I have hated you for too long and I am done. I know you will always be there with us...and i accept that. I may not ever get over being scared of you...but that is ok. At least I am over hating you.

Sincerely,
Amy

and so it begins...

So, i decided to start a blog for a couple of reasons...(A) I have a 6 year old daughter who was diagnosed with Type 1 Diabetes 2 years ago and I would love to share some of our daily struggles and triumphs with this stupid disease...and (2) I've been told that I am a good writer and have a good sense of humour...so we shall see! Anyway, for my first post I would like to bring up something that I have been thinking of since last night. As I am sure many of you out there do, I was waiting up until 1:00am to check my daughter, Emma's blood sugar so i could go to sleep and not lay there wondering if she would go low overnight. I was sitting there wondering how in the world I am able to function on such little sleep?

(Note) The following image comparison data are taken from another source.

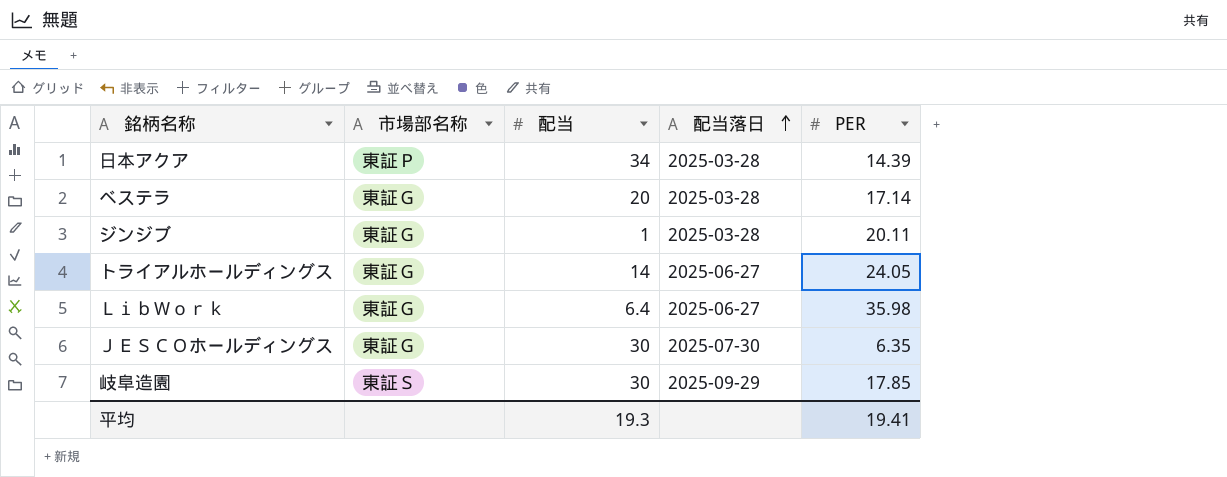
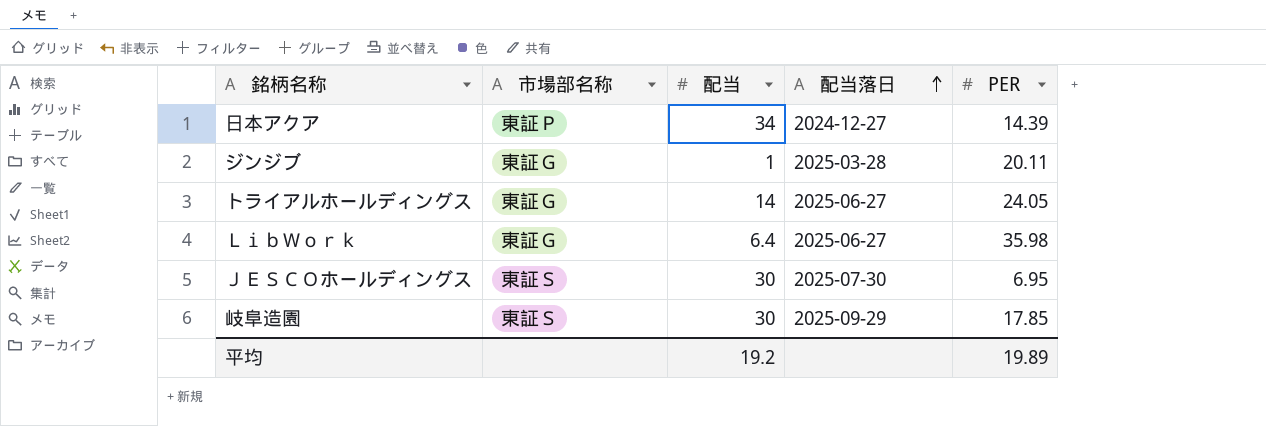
row ベステラ: 東証Ｇ | 20 | 2025-03-28 | 17.14 -> none
日本アクア | 配当落日: 2025-03-28 -> 2024-12-27
ＪＥＳＣＯホールディングス | 市場部名称: 東証Ｇ -> 東証Ｓ
ＪＥＳＣＯホールディングス | PER: 6.35 -> 6.95
平均 | 配当: 19.3 -> 19.2
平均 | PER: 19.41 -> 19.89

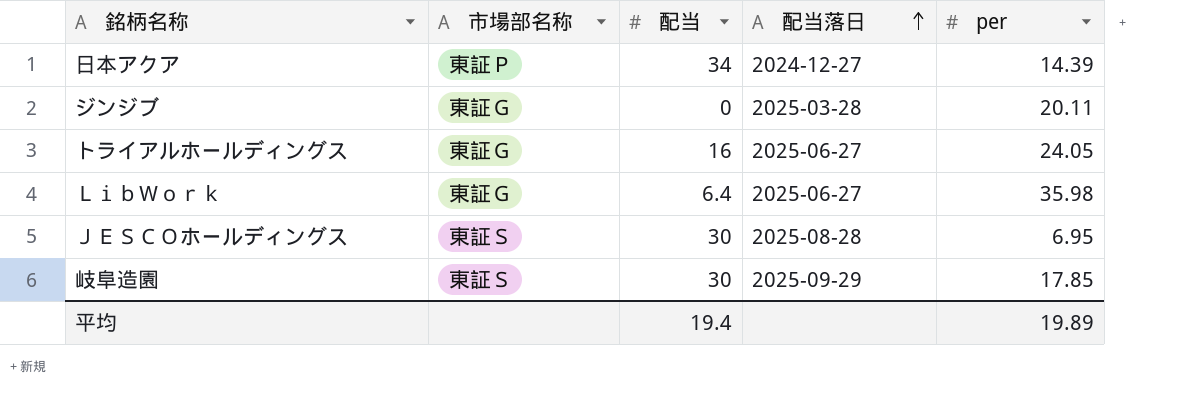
column name: PER -> per
ジンジブ | 配当: 1 -> 0
トライアルホールディングス | 配当: 14 -> 16
ＪＥＳＣＯホールディングス | 配当落日: 2025-07-30 -> 2025-08-28
平均 | 配当: 19.2 -> 19.4

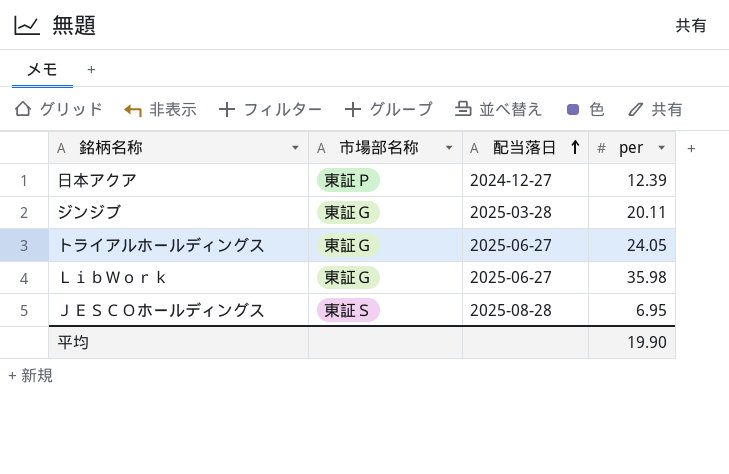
column 配当 | position: 3 -> none
row 岐阜造園: 東証Ｓ | 30 | 2025-09-29 | 17.85 -> none
日本アクア | per: 14.39 -> 12.39
平均 | per: 19.89 -> 19.90

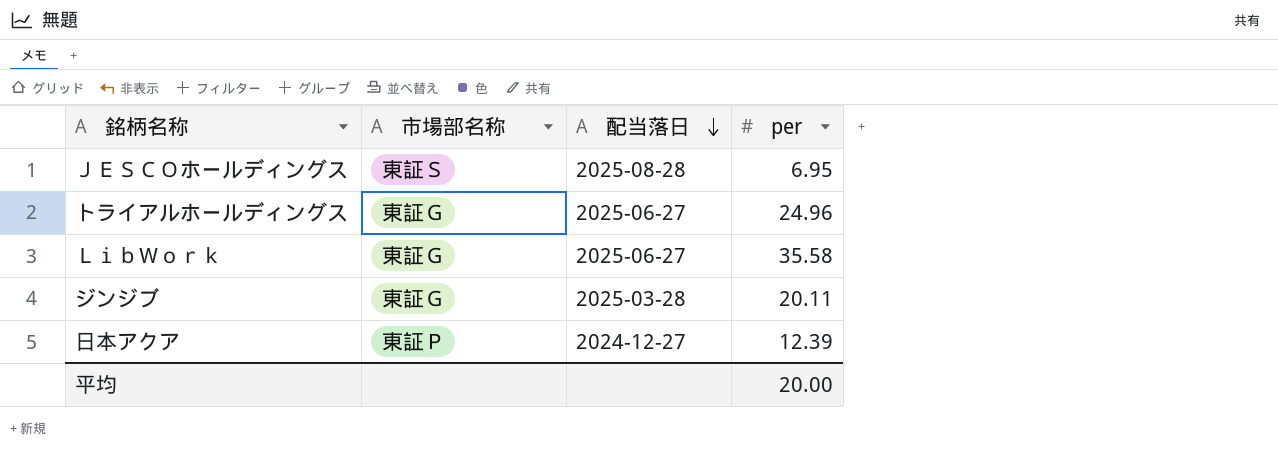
row order: 配当落日 ascending -> 配当落日 descending
トライアルホールディングス | per: 24.05 -> 24.96
ＬｉｂＷｏｒｋ | per: 35.98 -> 35.58
平均 | per: 19.90 -> 20.00

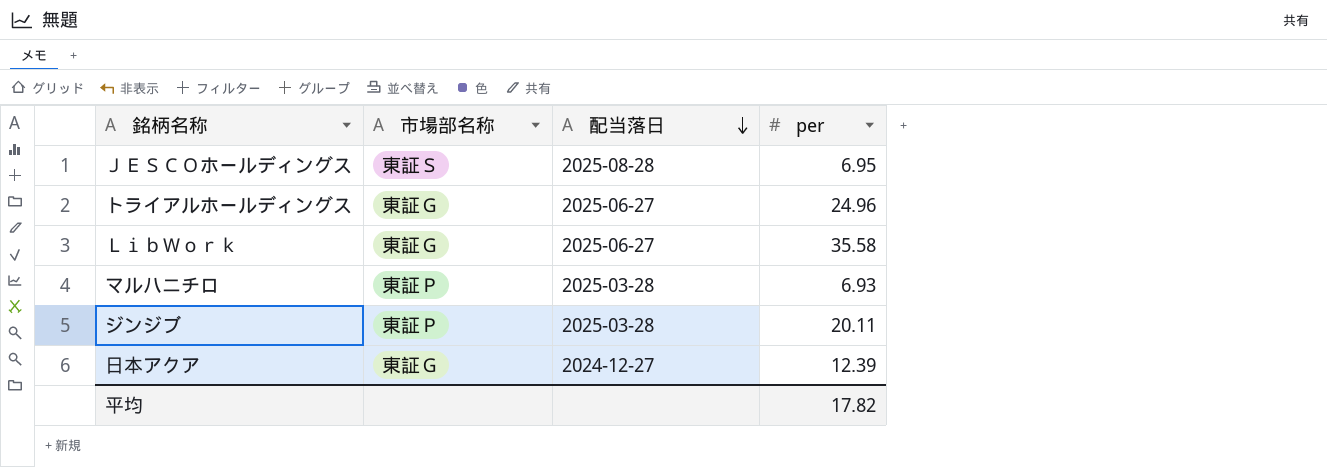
row マルハニチロ: none -> 東証Ｐ | 2025-03-28 | 6.93
ジンジブ | 市場部名称: 東証Ｇ -> 東証Ｐ
日本アクア | 市場部名称: 東証Ｐ -> 東証Ｇ
平均 | per: 20.00 -> 17.82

How did I manage to run my errands that day, clean the fish tank, and clean the litter box, take Emma to her piano lesson, and her 2 hour long gymnastics class without messing anything up? How did I manage not to fall asleep at the wheel or take Emma to her piano lesson in her gymnastics leotard? I thought I knew what tired was before! Anyway, I am going to have to cut this short now as I have to get supper on the table...but i am really looking forward to having this blog to dump everything out of my brain related to life with diabetes. Thanks!